Insights

Financial Markets SOCIAL

Financial Markets Practice

Jay Tambe, Brett Barragate, and Alban Caillemer du Ferrage discuss evolving trends in the financial markets industry and describe how Jones Day has responded to clients' changing needs through the formation of the Firm's Financial Markets Practice.

Read the full transcript below:

Jay Tambe:

With over 300 lawyers, the financial markets practice at Jones Day is a combination of transactional lawyers, regulatory lawyers, and litigators who all speak the same language and serve the same client base.

Brett Barragate:

It was built for our clients. They don't look at their problems by practice group. They have a problem. They need help. They want to be able to go to a law firm or a lawyer and be able to get answers. The goal is to make sure that everybody in the practice has enough knowledge about financial markets, about what our clients need to very quickly get them to the right place within the firm to help them out.

Alban Caillemer du Ferrage:

The strengths of the practice are really the strengths of the firm itself.

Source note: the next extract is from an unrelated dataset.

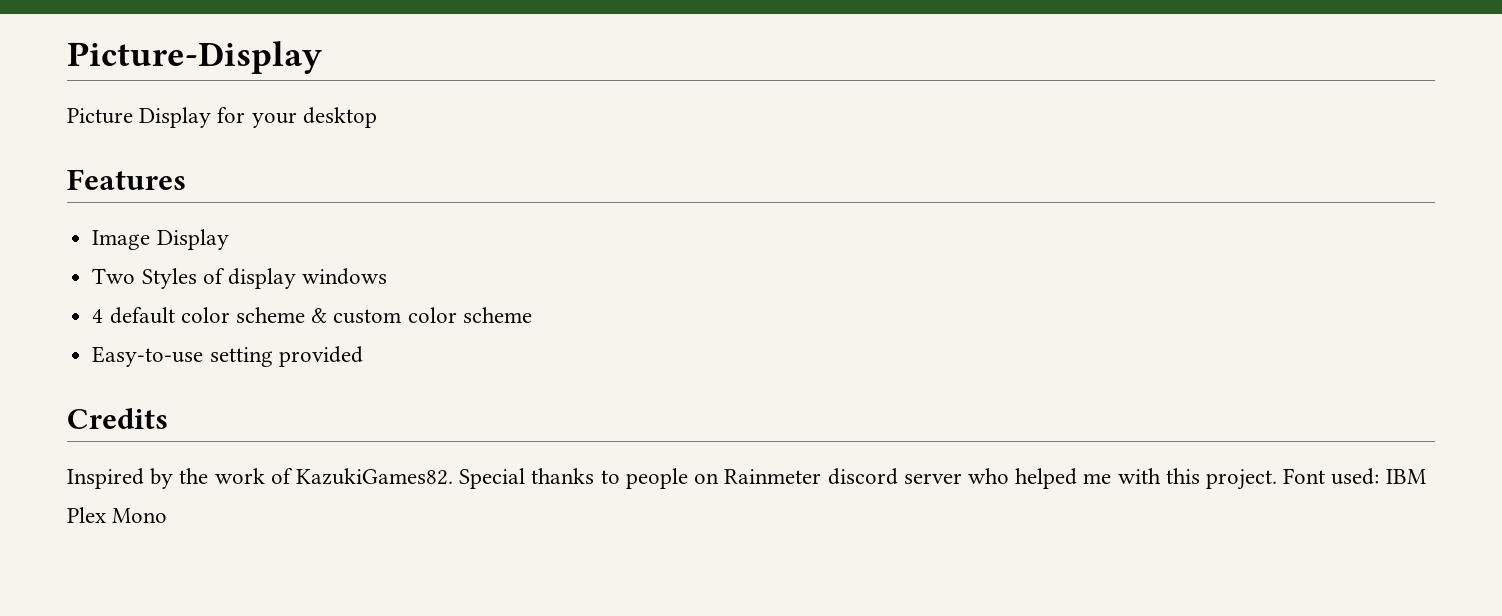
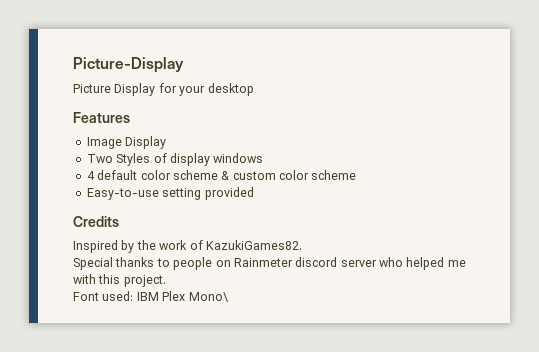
- Inspired by the work of KazukiGames82. Special thanks to people on Rainmeter discord server who helped me with this project. Font used: IBM Plex Mono
+ Inspired by the work of KazukiGames82.
+ Special thanks to people on Rainmeter discord server who helped me with this project.
+ Font used: IBM Plex Mono\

I would probably name four. A singular client service tradition and long-term engagement, a true global integrated partnership, a very institutional approach to anything we handle for our client and a balanced proportion of transactional and litigation lawyers.

Alban Caillemer du Ferrage:

We don't have a Jones Day clients. We really only have long-term partners. The banking and financial practice of Jones Day has expanded much over the last 10 years. We are now have a full fledged practice, covering capital market, derivatives, general leverage, direct lending, securitization, stricter finance, real estate, project finance and so on, in addition to litigation. So we want to bring that capabilities as well to the corporate client, which we have been serving on the litigation or corporate eminent front, but not so much in the past in banking and finance.

Jay Tambe:

And when a client has a need that spans offices, that spans jurisdictions, we can bring to bear a scale in the legal representation, a sophistication of the substantive legal skills, and all of that is done in a very coordinated and seamless way. It's something that our clients have grown to expect from us. Having the financial markets practice as a single practice makes it stronger and makes that offering stronger for our clients.

Brett Barragate:

The changes in the global financial markets have been the same since the financial crisis. There's a constant tension between this incredibly low interest rate environment, which creates a massive amount of money that's available to clients. They want to invest it, but at the same time, there's a geopolitical situation that is a little unpredictable. It makes it hard for clients to figure out where to put all this money that's available to them.

Alban Caillemer du Ferrage:

Embargos and sanctions becoming a harder environment to navigate with new ambition from the European Union to enforce a broad range of sanction with a new mandate for the European commission, which we call FISMA, a new European blocking statute. And our client will find themselves between a hammer and a hard place with conflicting requirement from the US and the European Union, which we are ideally placed to help them with.

Brett Barragate:

The previous 10 years after the financial crisis we're focused on, well, what are the regulatory changes going to be around the world? How is each country going to adapt to that? I think the next 10 years are going to be all about technology and how is it going to impact the financial markets? There's going to be new participants. There's going to be new regulations. There's going to be new litigation, but it's going to be the most important issue I think for the coming decade.

Jay Tambe:

Technology is completely changing the way the financial markets work. On the one end of the spectrum, you have high-frequency trading that is really possible only because of computing and very, very fast transaction rates. On the other end of the spectrum, it is what consumers are doing with technology every single day. They're using technology to transfer money, to store money, to make investments. So the notion of what a financial institution is, is changing, and our clients are adapting and changing the way they're organized to deal with those technological changes, but they're also dealing with intense competition from non-financial institution players in this space.

Jay Tambe:

And so it really has been a sea change in the financial markets, and it's because of those changes in the financial markets that the firm has adopted and the firm has evolved. And the financial markets practice is really the culmination of our response to all of those changes. We are reorganizing ourselves to serve our clients better given the changes in the financial markets.